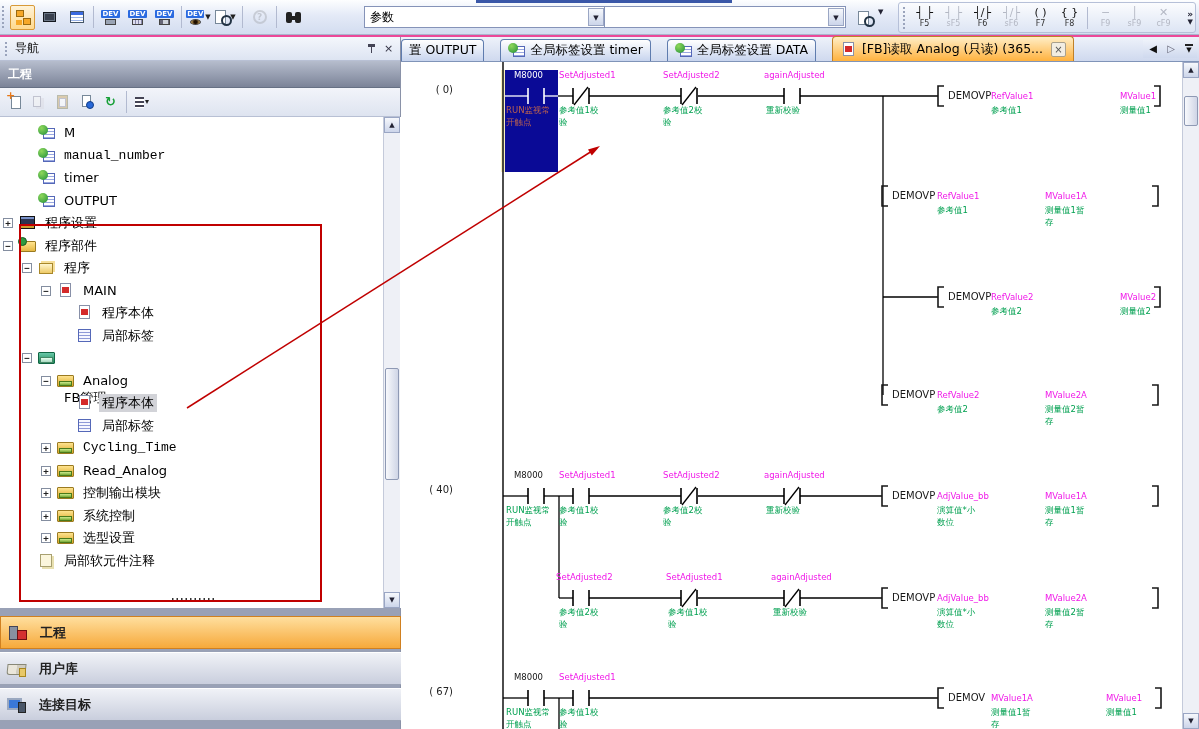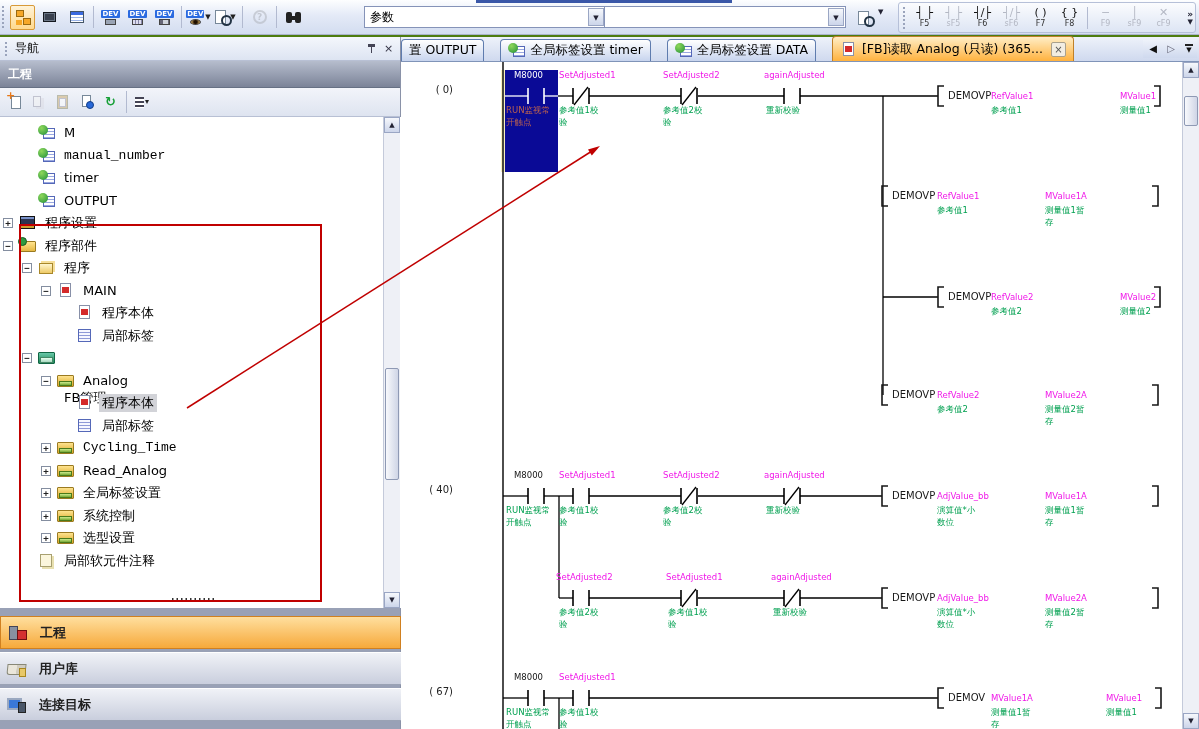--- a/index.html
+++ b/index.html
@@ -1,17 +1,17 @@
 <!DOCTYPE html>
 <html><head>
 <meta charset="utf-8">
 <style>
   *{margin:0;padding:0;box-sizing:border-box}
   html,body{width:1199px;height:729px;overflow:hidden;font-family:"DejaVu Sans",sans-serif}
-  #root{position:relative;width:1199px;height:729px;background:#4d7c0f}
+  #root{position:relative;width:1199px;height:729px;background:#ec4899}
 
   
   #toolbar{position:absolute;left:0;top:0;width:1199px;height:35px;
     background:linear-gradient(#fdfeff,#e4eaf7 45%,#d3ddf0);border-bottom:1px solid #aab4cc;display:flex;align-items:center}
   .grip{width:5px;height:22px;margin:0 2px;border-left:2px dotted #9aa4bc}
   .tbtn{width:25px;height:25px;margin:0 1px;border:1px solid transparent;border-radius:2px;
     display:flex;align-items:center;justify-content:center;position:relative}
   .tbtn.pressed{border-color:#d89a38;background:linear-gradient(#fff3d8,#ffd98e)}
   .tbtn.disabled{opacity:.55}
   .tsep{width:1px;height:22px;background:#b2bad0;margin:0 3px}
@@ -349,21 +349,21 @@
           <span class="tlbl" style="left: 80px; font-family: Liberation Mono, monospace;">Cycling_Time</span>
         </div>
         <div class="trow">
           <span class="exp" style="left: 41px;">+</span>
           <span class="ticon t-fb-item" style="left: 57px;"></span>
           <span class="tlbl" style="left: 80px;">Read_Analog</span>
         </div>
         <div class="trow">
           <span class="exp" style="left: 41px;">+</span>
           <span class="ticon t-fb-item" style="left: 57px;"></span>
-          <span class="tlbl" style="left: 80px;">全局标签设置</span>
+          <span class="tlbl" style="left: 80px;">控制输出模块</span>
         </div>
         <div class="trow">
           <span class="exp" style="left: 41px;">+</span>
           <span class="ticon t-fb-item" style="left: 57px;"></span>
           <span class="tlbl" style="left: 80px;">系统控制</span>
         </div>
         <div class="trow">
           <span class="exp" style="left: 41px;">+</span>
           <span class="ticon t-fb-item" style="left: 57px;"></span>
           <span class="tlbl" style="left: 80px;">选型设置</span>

= = = = = = =

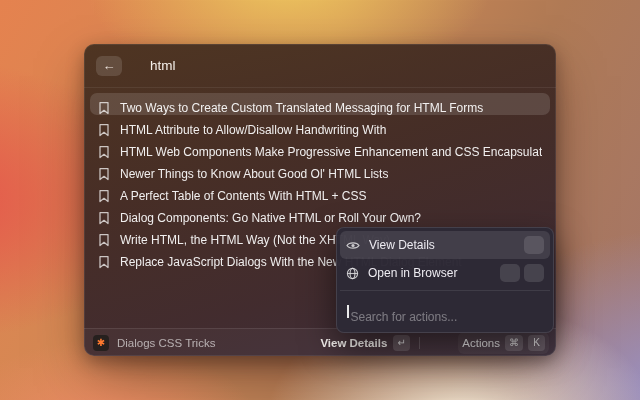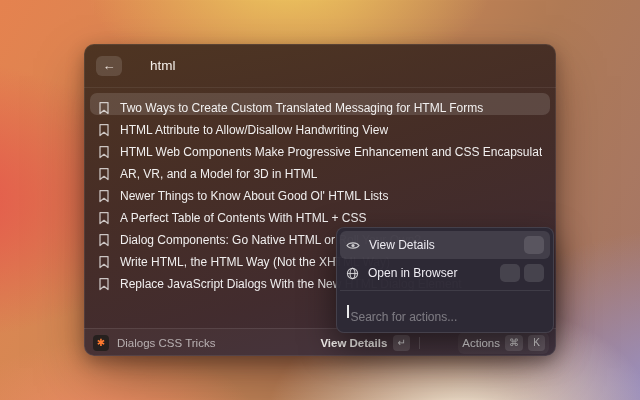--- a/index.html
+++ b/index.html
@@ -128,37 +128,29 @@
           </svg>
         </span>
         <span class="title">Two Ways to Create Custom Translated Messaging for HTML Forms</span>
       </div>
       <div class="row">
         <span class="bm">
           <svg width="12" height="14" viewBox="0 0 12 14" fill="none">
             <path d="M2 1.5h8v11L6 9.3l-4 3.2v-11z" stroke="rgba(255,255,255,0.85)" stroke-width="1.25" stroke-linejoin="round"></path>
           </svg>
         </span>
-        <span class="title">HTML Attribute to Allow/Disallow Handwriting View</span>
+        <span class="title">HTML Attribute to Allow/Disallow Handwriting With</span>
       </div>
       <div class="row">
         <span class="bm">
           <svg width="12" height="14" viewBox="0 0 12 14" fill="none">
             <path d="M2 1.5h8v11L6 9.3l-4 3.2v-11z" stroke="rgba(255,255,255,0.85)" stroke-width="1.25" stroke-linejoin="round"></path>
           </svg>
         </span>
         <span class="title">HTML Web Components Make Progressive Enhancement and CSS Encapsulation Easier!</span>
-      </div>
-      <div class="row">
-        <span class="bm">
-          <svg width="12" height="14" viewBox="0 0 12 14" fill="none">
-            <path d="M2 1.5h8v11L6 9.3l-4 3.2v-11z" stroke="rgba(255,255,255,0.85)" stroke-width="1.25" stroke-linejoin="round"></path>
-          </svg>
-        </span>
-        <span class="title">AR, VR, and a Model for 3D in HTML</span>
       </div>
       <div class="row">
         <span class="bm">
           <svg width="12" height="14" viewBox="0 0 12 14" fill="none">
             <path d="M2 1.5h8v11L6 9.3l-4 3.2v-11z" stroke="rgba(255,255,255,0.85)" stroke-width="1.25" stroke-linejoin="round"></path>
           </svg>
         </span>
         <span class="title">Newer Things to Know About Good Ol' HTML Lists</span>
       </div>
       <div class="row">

= = = = = = =

## EXERCISE DESCRIPTION
From the records above, pull out each line that has "height".

## TASK SOLUTION
   html,body{width:1199px;height:729px;overflow:hidden;font-family:"DejaVu Sans",sans-serif}
-  #root{position:relative;width:1199px;height:729px;background:#4d7c0f}
+  #root{position:relative;width:1199px;height:729px;background:#ec4899}
   #toolbar{position:absolute;left:0;top:0;width:1199px;height:35px;
   .grip{width:5px;height:22px;margin:0 2px;border-left:2px dotted #9aa4bc}
   .tbtn{width:25px;height:25px;margin:0 1px;border:1px solid transparent;border-radius:2px;
   .tsep{width:1px;height:22px;background:#b2bad0;margin:0 3px}
           <svg width="12" height="14" viewBox="0 0 12 14" fill="none">
           <svg width="12" height="14" viewBox="0 0 12 14" fill="none">
-          <svg width="12" height="14" viewBox="0 0 12 14" fill="none">
           <svg width="12" height="14" viewBox="0 0 12 14" fill="none">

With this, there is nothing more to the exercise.